- [Work task]:
Could you repeat the records below exactly, leaving out any pictures?

- [Dataset excerpts]:

###

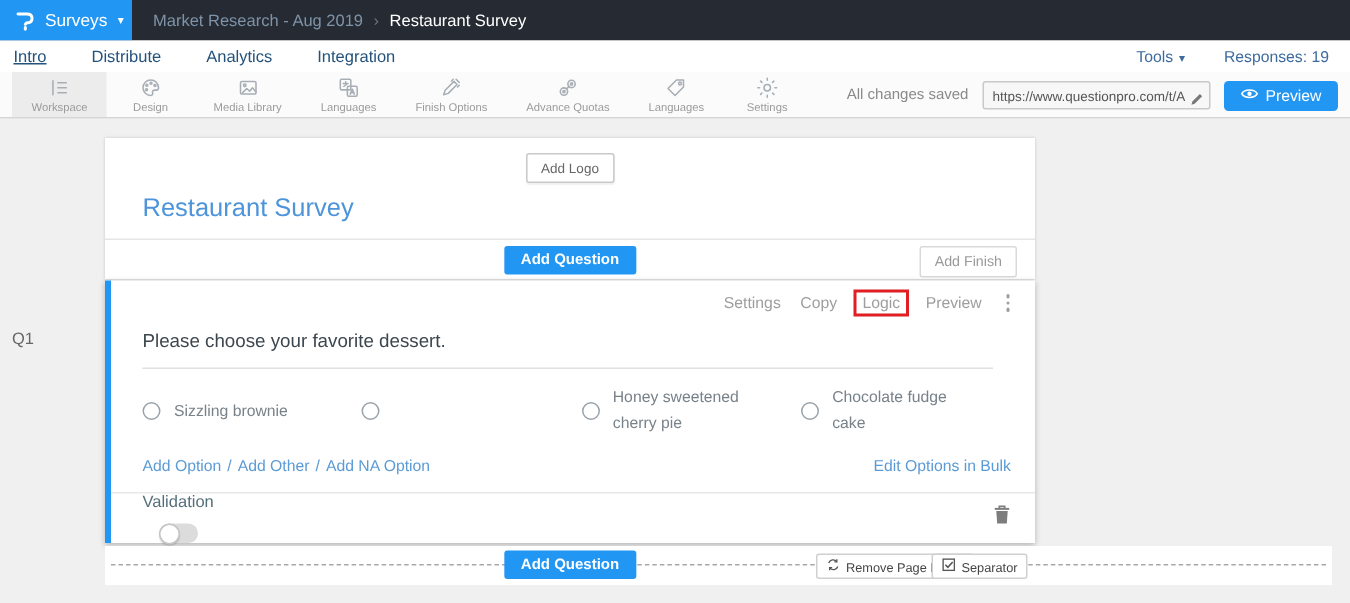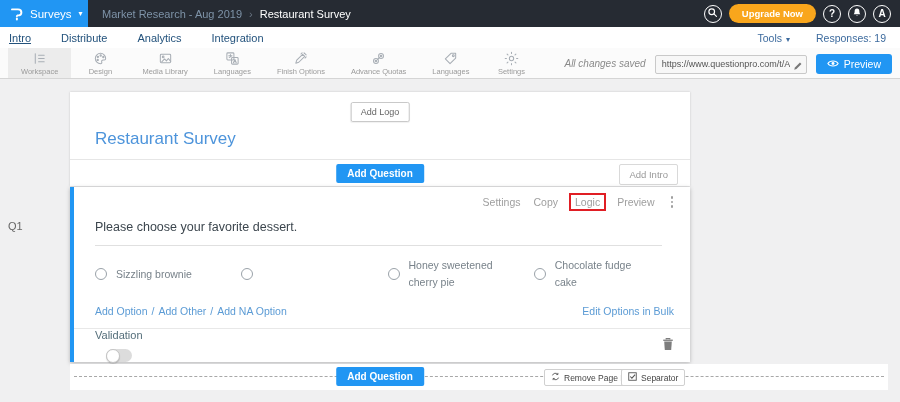--- a/index.html
+++ b/index.html
@@ -108,23 +108,6 @@
       <span class="bc-sep">›</span>
       <span class="bc-current">Restaurant Survey</span>
     </div>
-    <div class="topbar-right">
-      <span class="circle-btn">
-        <span><svg width="11" height="11" viewBox="0 0 14 14">
-              <circle cx="6" cy="6" r="3.6" fill="none" stroke="#fff" stroke-width="1.5"></circle>
-              <line x1="8.8" y1="8.8" x2="12" y2="12" stroke="#fff" stroke-width="1.5" stroke-linecap="round"></line>
-            </svg></span>
-      </span>
-      <button class="upgrade-btn">Upgrade Now</button>
-      <span class="circle-btn">?</span>
-      <span class="circle-btn">
-        <span><svg width="10" height="11" viewBox="0 0 14 14">
-              <path d="M7 1.5 c-2.1 0-3.3 1.5-3.3 3.6 0 2.8-.9 3.6-1.5 4.3 h9.6 c-.6-.7-1.5-1.5-1.5-4.3 0-2.1-1.2-3.6-3.3-3.6z" fill="#fff"></path>
-              <path d="M5.8 10.5 a1.3 1.3 0 0 0 2.4 0z" fill="#fff"></path>
-            </svg></span>
-      </span>
-      <span class="circle-btn">A</span>
-    </div>
   </div>
 
   <div class="navbar">

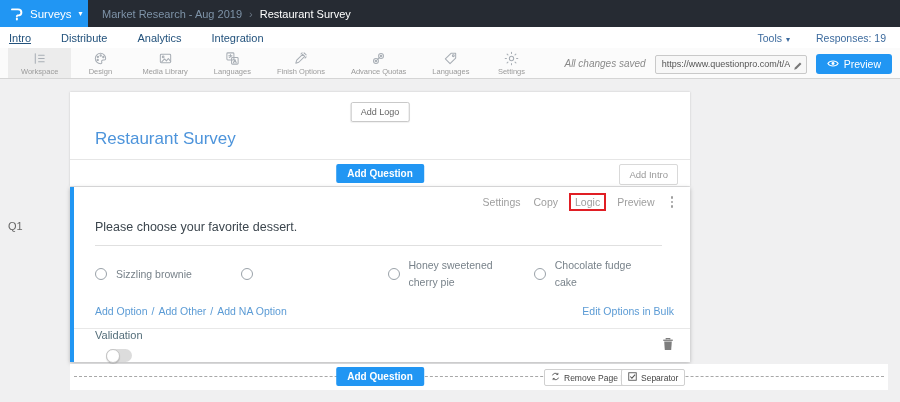--- a/index.html
+++ b/index.html
@@ -39,7 +39,7 @@
   .tb-ic svg { stroke:#a8aeb5; fill:none; stroke-width:1.1; stroke-linecap:round; stroke-linejoin:round; }
   .tb-lbl { font-size:7.5px; color:#9b9b9b; margin-top:1px; white-space:nowrap; }
   .toolbar-right { position:absolute; right:8px; top:0; height:31px; display:flex; align-items:center; gap:9px; }
-  .save-status { font-size:10px; font-style:italic; color:#8a8a8a; }
+  .save-status { font-size:10px; color:#8a8a8a; }
   .url-wrap { position:relative; }
   .url-input { width:152px; height:19px; border:1px solid #c9c9c9; border-radius:2px; background:#f7f7f7; font-size:9px; color:#555; padding:0 16px 0 6px; font-family:"Liberation Sans","DejaVu Sans",sans-serif; }
   .pencil-ic { position:absolute; right:4px; top:4px; }

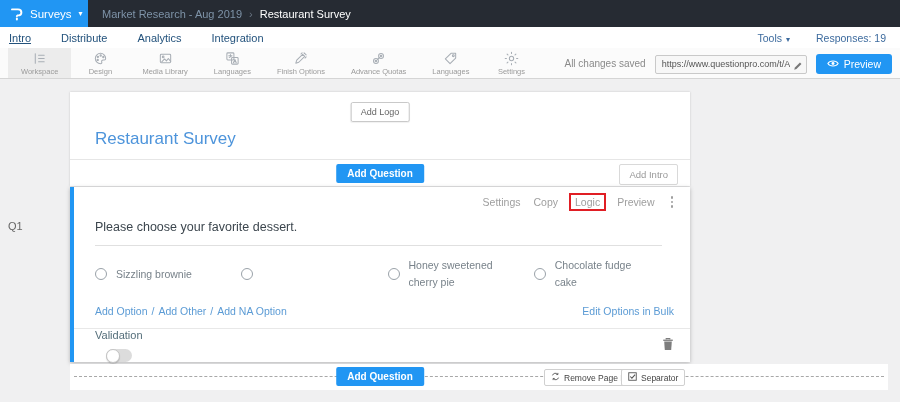--- a/index.html
+++ b/index.html
@@ -237,7 +237,7 @@
       <div class="survey-title">Restaurant Survey</div>
       <div class="survey-card-footer">
         <button class="add-question-btn">Add Question</button>
-        <button class="add-intro-btn">Add Intro</button>
+        <button class="add-intro-btn">Add Finish</button>
       </div>
     </div>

###

- [Solution]:
--- a/index.html
+++ b/index.html
@@ -108,23 +108,6 @@
       <span class="bc-sep">›</span>
       <span class="bc-current">Restaurant Survey</span>
     </div>
-    <div class="topbar-right">
-      <span class="circle-btn">
-        <span><svg width="11" height="11" viewBox="0 0 14 14">
-              <circle cx="6" cy="6" r="3.6" fill="none" stroke="#fff" stroke-width="1.5"></circle>
-              <line x1="8.8" y1="8.8" x2="12" y2="12" stroke="#fff" stroke-width="1.5" stroke-linecap="round"></line>
-            </svg></span>
-      </span>
-      <button class="upgrade-btn">Upgrade Now</button>
-      <span class="circle-btn">?</span>
-      <span class="circle-btn">
-        <span><svg width="10" height="11" viewBox="0 0 14 14">
-              <path d="M7 1.5 c-2.1 0-3.3 1.5-3.3 3.6 0 2.8-.9 3.6-1.5 4.3 h9.6 c-.6-.7-1.5-1.5-1.5-4.3 0-2.1-1.2-3.6-3.3-3.6z" fill="#fff"></path>
-              <path d="M5.8 10.5 a1.3 1.3 0 0 0 2.4 0z" fill="#fff"></path>
-            </svg></span>
-      </span>
-      <span class="circle-btn">A</span>
-    </div>
   </div>
 
   <div class="navbar">

--- a/index.html
+++ b/index.html
@@ -39,7 +39,7 @@
   .tb-ic svg { stroke:#a8aeb5; fill:none; stroke-width:1.1; stroke-linecap:round; stroke-linejoin:round; }
   .tb-lbl { font-size:7.5px; color:#9b9b9b; margin-top:1px; white-space:nowrap; }
   .toolbar-right { position:absolute; right:8px; top:0; height:31px; display:flex; align-items:center; gap:9px; }
-  .save-status { font-size:10px; font-style:italic; color:#8a8a8a; }
+  .save-status { font-size:10px; color:#8a8a8a; }
   .url-wrap { position:relative; }
   .url-input { width:152px; height:19px; border:1px solid #c9c9c9; border-radius:2px; background:#f7f7f7; font-size:9px; color:#555; padding:0 16px 0 6px; font-family:"Liberation Sans","DejaVu Sans",sans-serif; }
   .pencil-ic { position:absolute; right:4px; top:4px; }

--- a/index.html
+++ b/index.html
@@ -237,7 +237,7 @@
       <div class="survey-title">Restaurant Survey</div>
       <div class="survey-card-footer">
         <button class="add-question-btn">Add Question</button>
-        <button class="add-intro-btn">Add Intro</button>
+        <button class="add-intro-btn">Add Finish</button>
       </div>
     </div>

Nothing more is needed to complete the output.